Zach Parise a marqué le quatrième but des Wild dans la victoire des siens.

Wild 4/Sénateurs 3 : Une bonne période ne suffit pas

Guy Boucher avait demandé une seule chose à ses joueurs. Il voulait qu’ils débutent leur match de samedi en force.

Les joueurs l’ont écouté. Ils ont probablement joué leur meilleure première période de la saison, contre le Wild du Minnesota.

Une période ne fait pas une partie, malheureusement.

Les Sénateurs n’ont pas été capables de protéger la mince avance d’un but qu’ils avaient réussi à obtenir dans les 20 premières minutes de jeu. Ils ont finalement été battus 4-3, sur leur patinoire, au Centre Canadian Tire.

Une septième défaite consécutive, pour l’équipe qui s’enlise de plus en plus au classement.

«Nous avons joué une superbe première période», a déclaré Boucher pour lancer sa conférence de presse d’après-match.

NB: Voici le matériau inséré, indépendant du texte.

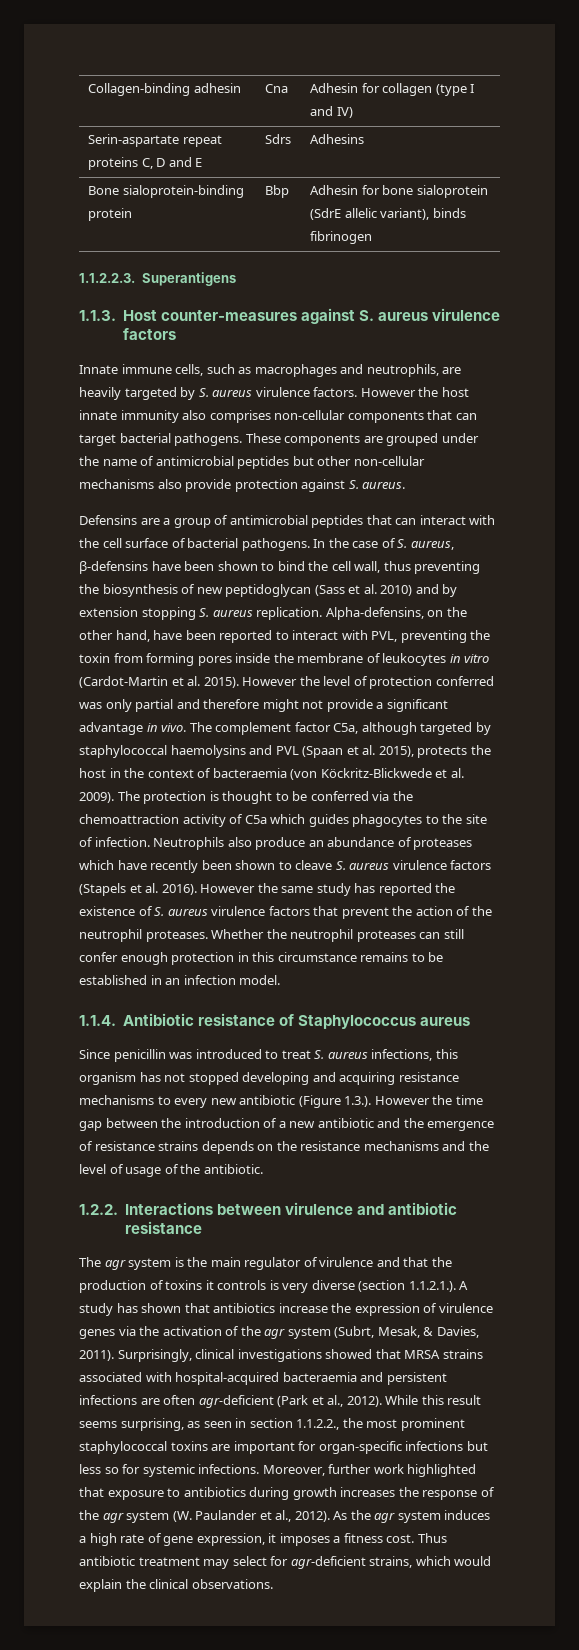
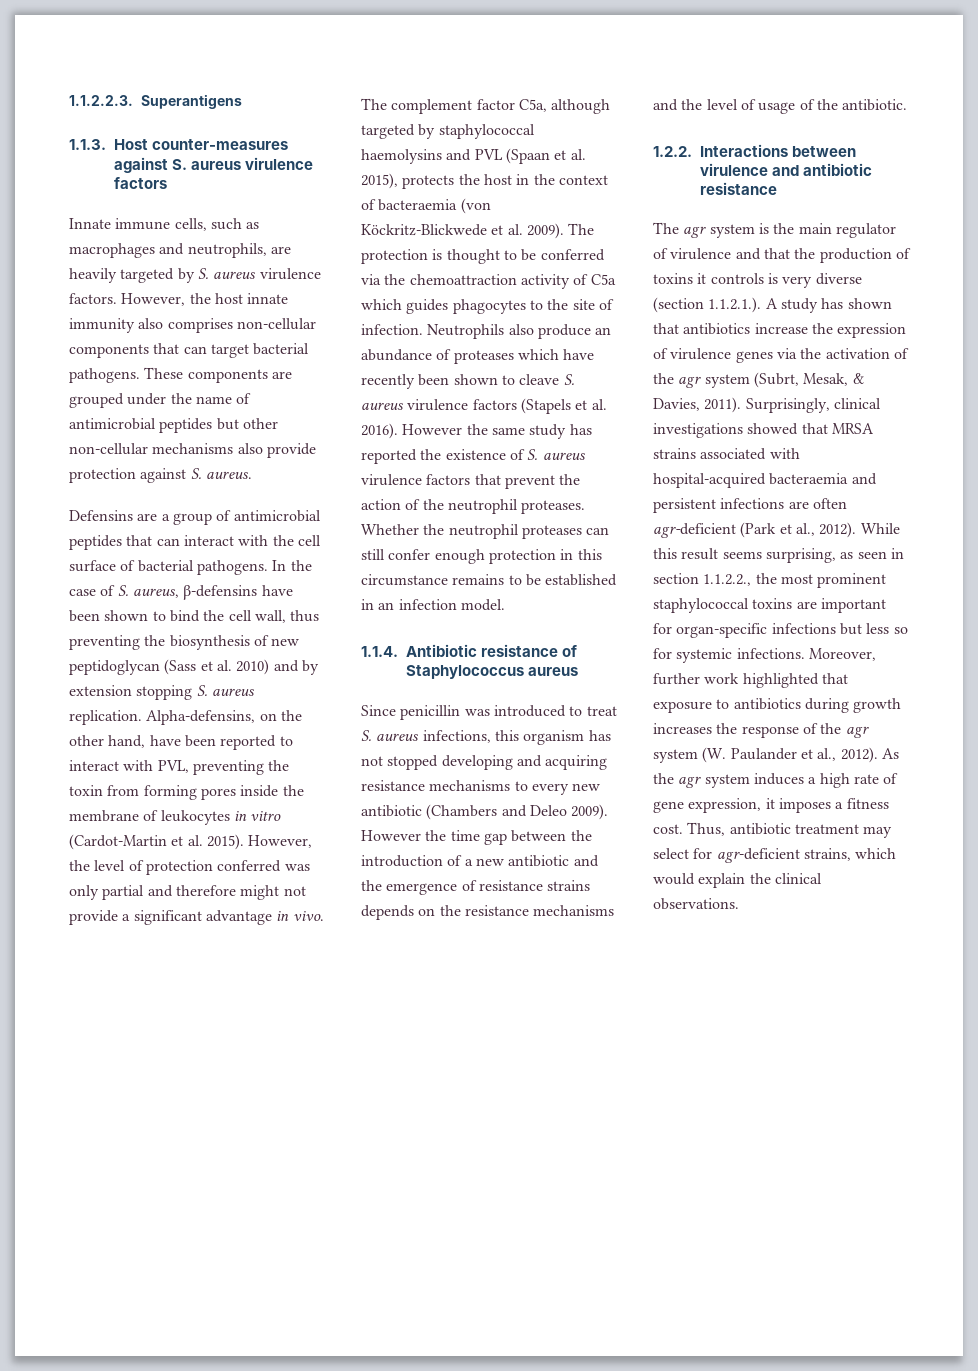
- Collagen-binding adhesin | Cna | Adhesin for collagen (type I and IV)
- Serin-aspartate repeat proteins C, D and E | Sdrs | Adhesins
- Bone sialoprotein-binding protein | Bbp | Adhesin for bone sialoprotein (SdrE allelic variant), binds fibrinogen
- However the host innate immunity also comprises non-cellular components that can target bacterial pathogens.
+ However, the host innate immunity also comprises non-cellular components that can target bacterial pathogens.
- However the level of protection conferred was only partial and therefore might not provide a significant advantage in vivo.
+ However, the level of protection conferred was only partial and therefore might not provide a significant advantage in vivo.
- Since penicillin was introduced to treat S. aureus infections, this organism has not stopped developing and acquiring resistance mechanisms to every new antibiotic (Figure 1.3.). However the time gap between the introduction of a new antibiotic and the emergence of resistance strains depends on the resistance mechanisms and the level of usage of the antibiotic.
+ Since penicillin was introduced to treat S. aureus infections, this organism has not stopped developing and acquiring resistance mechanisms to every new antibiotic (Chambers and Deleo 2009). However the time gap between the introduction of a new antibiotic and the emergence of resistance strains depends on the resistance mechanisms and the level of usage of the antibiotic.
- Thus antibiotic treatment may select for agr-deficient strains, which would explain the clinical observations.
+ Thus, antibiotic treatment may select for agr-deficient strains, which would explain the clinical observations.

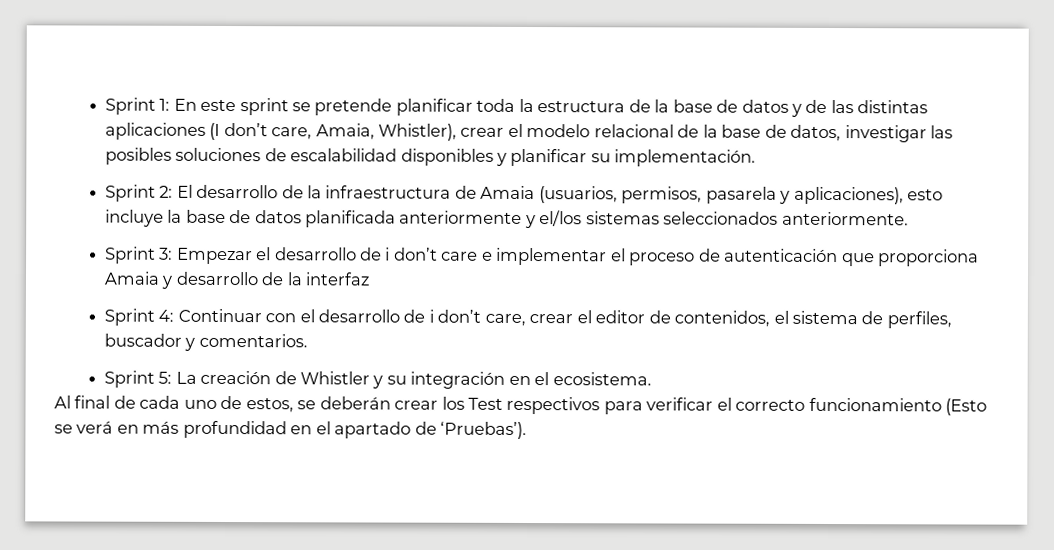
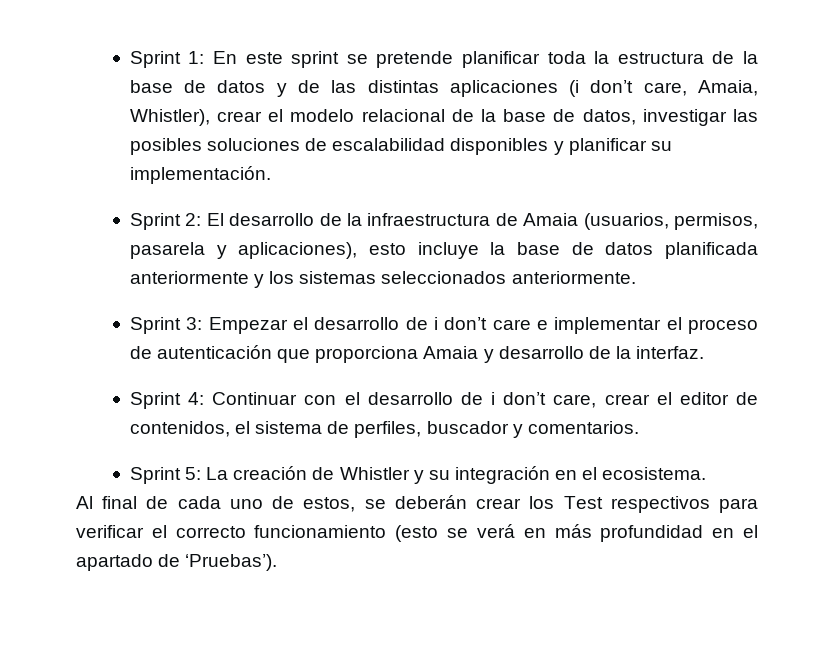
- Sprint 1: En este sprint se pretende planificar toda la estructura de la base de datos y de las distintas aplicaciones (I don’t care, Amaia, Whistler), crear el modelo relacional de la base de datos, investigar las posibles soluciones de escalabilidad disponibles y planificar su implementación.
+ Sprint 1: En este sprint se pretende planificar toda la estructura de la base de datos y de las distintas aplicaciones (i don’t care, Amaia, Whistler), crear el modelo relacional de la base de datos, investigar las posibles soluciones de escalabilidad disponibles y planificar su implementación.
- Sprint 2: El desarrollo de la infraestructura de Amaia (usuarios, permisos, pasarela y aplicaciones), esto incluye la base de datos planificada anteriormente y el/los sistemas seleccionados anteriormente.
+ Sprint 2: El desarrollo de la infraestructura de Amaia (usuarios, permisos, pasarela y aplicaciones), esto incluye la base de datos planificada anteriormente y los sistemas seleccionados anteriormente.
- Sprint 3: Empezar el desarrollo de i don’t care e implementar el proceso de autenticación que proporciona Amaia y desarrollo de la interfaz
+ Sprint 3: Empezar el desarrollo de i don’t care e implementar el proceso de autenticación que proporciona Amaia y desarrollo de la interfaz.
- Al final de cada uno de estos, se deberán crear los Test respectivos para verificar el correcto funcionamiento (Esto se verá en más profundidad en el apartado de ‘Pruebas’).
+ Al final de cada uno de estos, se deberán crear los Test respectivos para verificar el correcto funcionamiento (esto se verá en más profundidad en el apartado de ‘Pruebas’).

L’entraîneur-chef québécois travaille fort, ces temps-ci, pour sortir des éléments positifs après chaque partie.

«Nous sommes rentrés au vestiaire avec une avance d’un but et c’est malheureux. Notre avance aurait pu être plus importante. Les gars ont fait tout ce qu’ils ont pu pour fermer la porte défensivement. À l’attaque, ils ont créé des tonnes de bonnes choses. Ils avaient du pep. Ils travaillaient d’arrache-pied. Ils avaient de la détermination. Ils étaient bien préparés. Ils ont livré la marchandise.»

Matt Duchene a donné les devants aux Sénateurs dans la dernière minute de la première période, de façon spectaculaire, en s’échappant quelques secondes après avoir quitté le banc des pénalités.

Le momentum n’a pas survécu à l’entracte.

Le Wild a marqué trois buts au deuxième tiers. Jared Spurgeon en a inscrit deux. Jordan Greenway a obtenu l’autre.

Zach Parisé a complété la marque au troisième tiers.

Pas un grand match de Nilsson

Le gardien suédois Anders Nilsson, qui obtenait un premier départ devant le filet des Sénateurs, a réussi 22 arrêts en tout. Il n’a, en somme, pas joué un très grand match.

«Dans mon métier, on ne contrôle pas grand-chose. Mon job consiste à stopper la rondelle. C’est ce que j’ai essayé de faire aujourd’hui. C’est malheureux, j’en ai laissé passer quatre», a-t-il résumé.

«J’aurais souhaité un meilleur résultat. Je n’y peux rien, maintenant. Je vais tourner la page. Demain est une autre journée. En plus, demain nous offrira la chance de jouer une autre partie», a-t-il ajouté.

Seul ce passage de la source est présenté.